Trecho da música This Land is Your Land, interpretada por Sharon Jones & The Dap-Kings na sequência inicial do filme.
Ryan Bingham. Solteiro. Independente. Prático. Descolado. Frio. Seu trabalho? Demitir pessoas. Seu material? Uma maleta compacta e fácil de ser transportada. Seu veículo de trabalho? Avião. Objetivo? Alcançar 10 milhões de milhagens aéreas. O roteiro de Amor sem Escalas parece simples quando analisado superficialmente. Quando visto sob uma ótima mais aprofundada, o que era clichê torna-se inovação, o que era previsibilidade torna-se surpresa e o que era simples torna-se complexo. "Up in the Air" é um dos filmes mais inteligentes e encantadores de 2009. Uma prova de que a carreira de Reitman vai de vento em poupa, alcançando voos ainda maiores do que o esperado por muitos de nós. Este, na verdade, é o seu melhor trabalho.
E digo isso sem pestanejar. Jason Reitman é um diretor jovem, de apenas 32 anos. Sua filmografia conta com apenas dois filmes, fora este. Em 2008 ele recebeu a indicação ao Oscar de Melhor Filme e Direção por Juno, e no ano anterior, Obrigado por Fumar, o longa que lançou-o no mundo do cinema, foi indicado ao Globo de Ouro de Melhor Filme em Comédia/Musical. O diretor nascido em Montreal, entretanto, não demonstra inexperiência nem insegurança. 'Amor sem Escalas' é, acima de tudo, maduro. Um filme que passa sua mensagem com total competência e que não deixa a desejar em momento algum.
Como já foi dito, Ryan Bingham é um homem de meia idade. Sua especialidade é demitir pessoas, um ofício que ele não exerce em um lugar só. Bingham viaja praticamente todos os dias do ano, o que faz dele um passageiro sempre reconhecido por funcionários dos aeroportos. Para facilitar suas viagens, ao invés de bagagens, ele leva sempre a mesma maleta compacta. Dentro dela está tudo o que ele precisa, organizado com cuidado e capricho. Suas viagens são tão frequentes que ele já acumula valores inacreditáveis de milhas aéreas. Seu objetivo, porém, é alcançar a incrível marca de 10 milhões em milhagens, fato que só havia sido feito seis vezes na história da aviação. Essa meta, quando atingida, dá o direito de viajar dentro da cabine do piloto, além de ter seu nome escrito na parte lateral externa do avião. E o mais interessante é que Bingham não quer alcançar esse número por algum motivo especial, como dar a volta ao redor do planeta. Ele só quer somar as 10 milhões de milhas, é só por causa de um querer, sem razões.

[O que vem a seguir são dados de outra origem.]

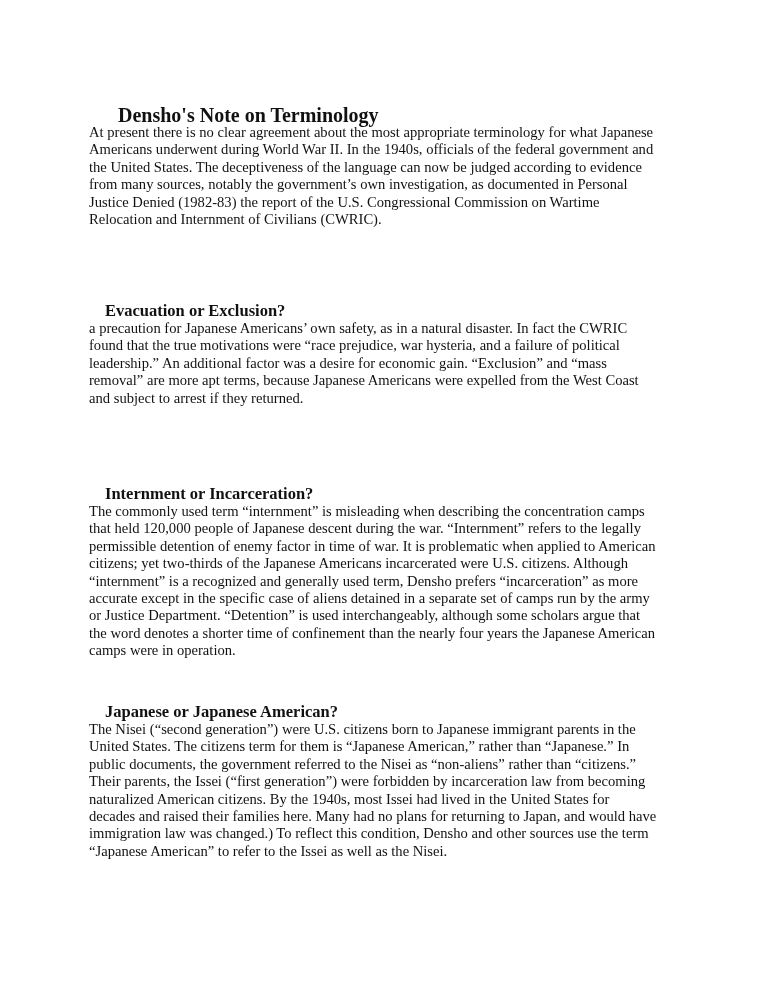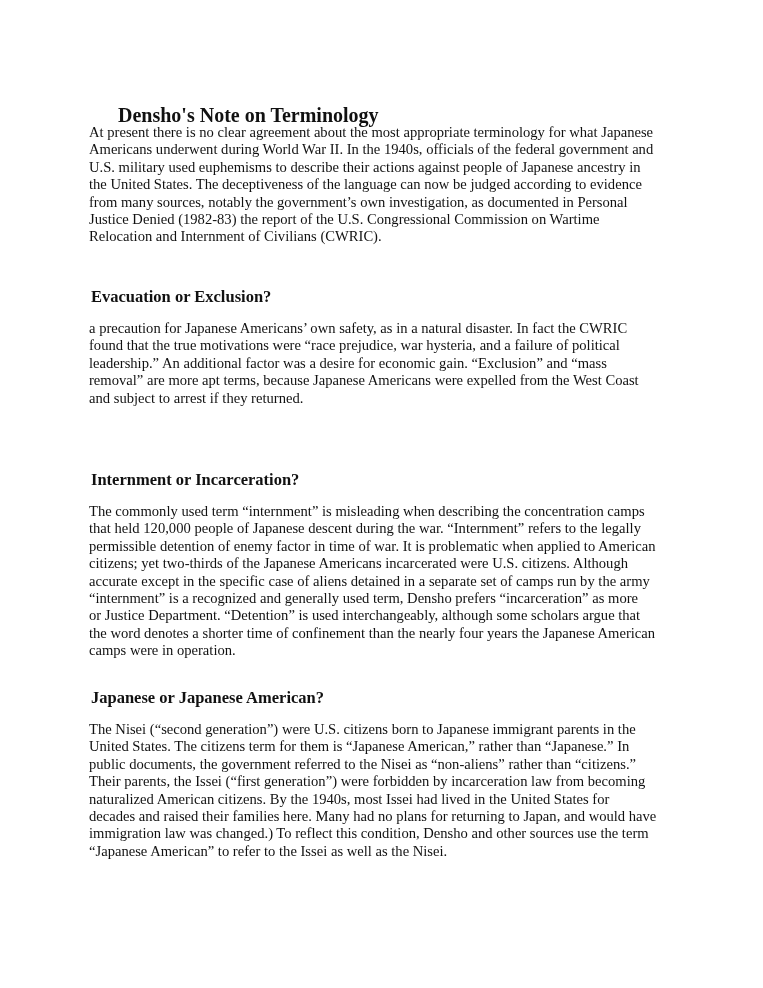--- a/index.html
+++ b/index.html
@@ -29,7 +29,6 @@
   <p class="para" style="top:124px">
     <span class="line">At present there is no clear agreement about the most appropriate terminology for what Japanese</span>
     <span class="line">Americans underwent during World War II. In the 1940s, officials of the federal government and</span>
-    <span class="line">U.S. military used euphemisms to describe their actions against people of Japanese ancestry in</span>
     <span class="line">the United States. The deceptiveness of the language can now be judged according to evidence</span>
     <span class="line">from many sources, notably the government’s own investigation, as documented in Personal</span>
     <span class="line">Justice Denied (1982-83) the report of the U.S. Congressional Commission on Wartime</span>

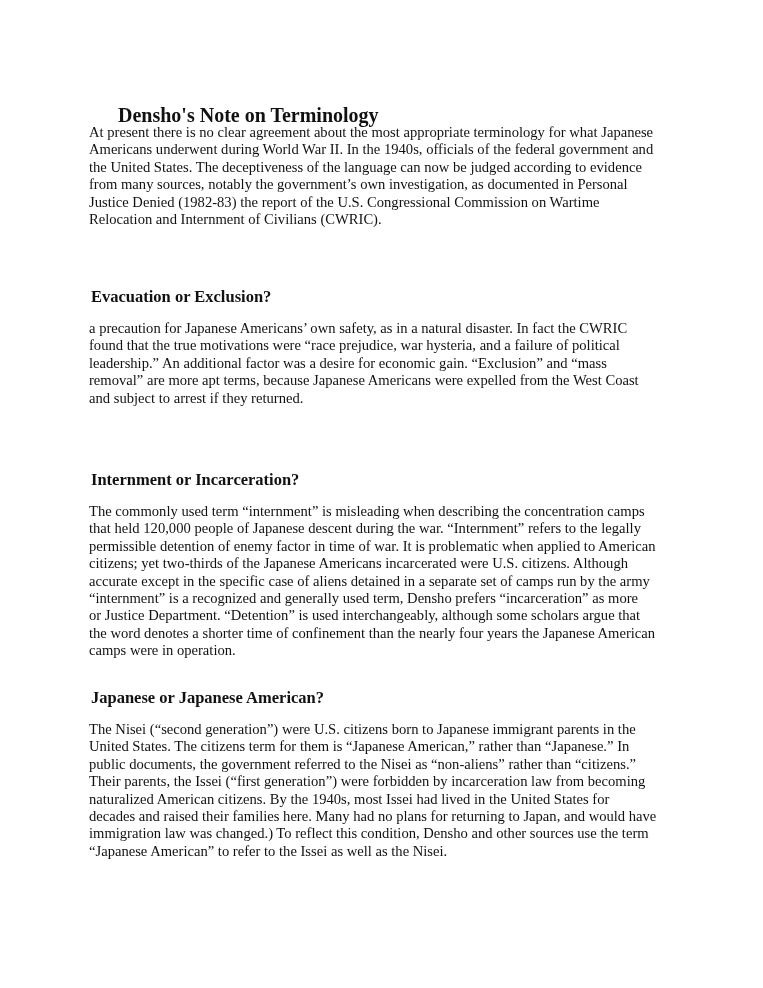--- a/index.html
+++ b/index.html
@@ -14,7 +14,7 @@
     font-size: 20px; font-weight: bold; white-space: nowrap; line-height: 24px; text-align: right;
   }
   .h2 {
-    position: absolute; left: 0; margin: 2px;
+    position: absolute; left: 0; margin: 16px;
     font-size: 16.5px; font-weight: bold; white-space: nowrap; line-height: 20px;
   }
   .para { position: absolute; left: 0; margin: 0; font-size: 14.6px; line-height: 17.4px; }

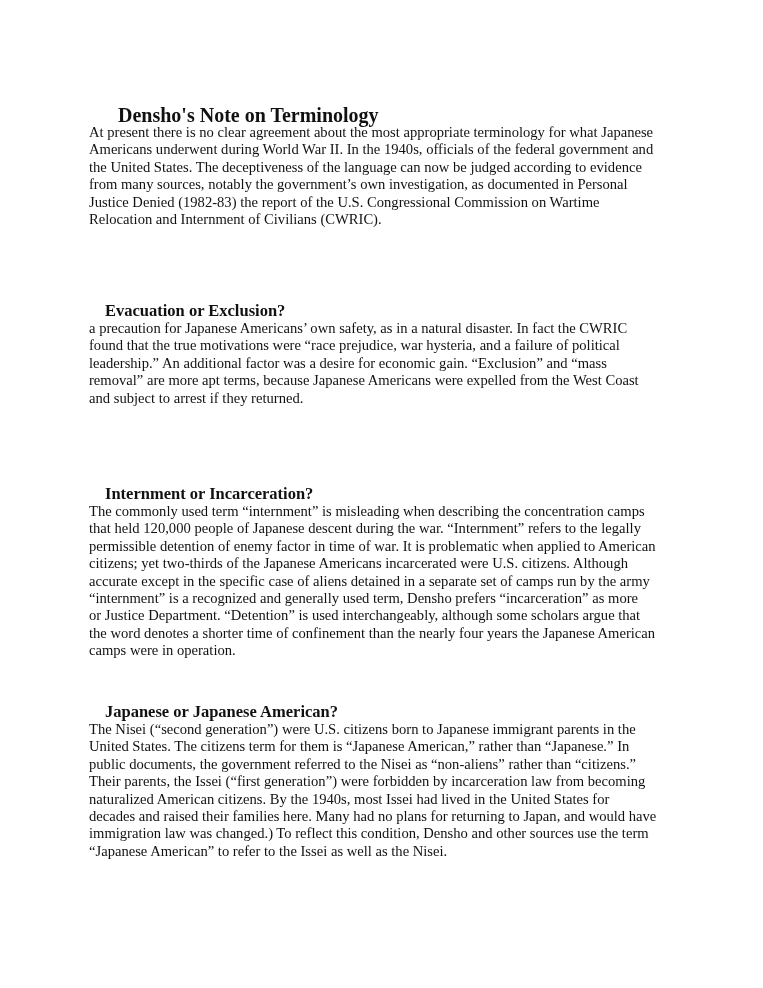--- a/index.html
+++ b/index.html
@@ -50,8 +50,8 @@
     <span class="line">that held 120,000 people of Japanese descent during the war. “Internment” refers to the legally</span>
     <span class="line">permissible detention of enemy factor in time of war. It is problematic when applied to American</span>
     <span class="line">citizens; yet two-thirds of the Japanese Americans incarcerated were U.S. citizens. Although</span>
+    <span class="line">“internment” is a recognized and generally used term, Densho prefers “incarceration” as more</span>
     <span class="line">accurate except in the specific case of aliens detained in a separate set of camps run by the army</span>
-    <span class="line">“internment” is a recognized and generally used term, Densho prefers “incarceration” as more</span>
     <span class="line">or Justice Department. “Detention” is used interchangeably, although some scholars argue that</span>
     <span class="line">the word denotes a shorter time of confinement than the nearly four years the Japanese American</span>
     <span class="line">camps were in operation.</span>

Por não parar em lugar nenhum, Bingham já se acostumou com a vida que leva e quando lhe é questionado, ele responde que não pretende mudá-la em absolutamente nada. Mas seus planos podem estar em risco quando Natalie Kenner, uma jovem e inexperiente funcionária recém contratada de sua empresa, surge com novas ideias sobre o modo de demissão adotado pela companhia de Bingham. Ela sugere, com visível auto confiança, que as demissões sejam feitas a partir daquele momento por meio de um sistema de videoconferência, o que não exigiria mais as viagens constantes de pessoas como Ryan Bingham. Além disso, o fato de não terem mais que viajar faria com que eles pudessem passar mais tempo ao lado da família. Ryan, entretanto, não estava interessado nisso.
Ele não tem família. Melhor dizendo, ter ele tem, mas não mantém contato como deveria. Na verdade ele tem duas irmãs, a do meio Kara e a mais nova Julie, que está prestes a se casar com um cara que Ryan ainda nem conhece. E foi por esse motivo que ele recebeu a ligação de Kara. Ela acusa o irmão de não pensar em ninguém a não ser nele mesmo, mas pede, encarecidamente, que ele compareça ao casamento da irmã caçula. Além disso, ela pede, mais encarecidamente ainda, que ele ajude nos preparativos do casamento. Para isso, basta-lhe tirar fotos de um pôster do casal de noivos, que não sabemos para que diabos, querem fotos de lugares em que eles nem estiveram.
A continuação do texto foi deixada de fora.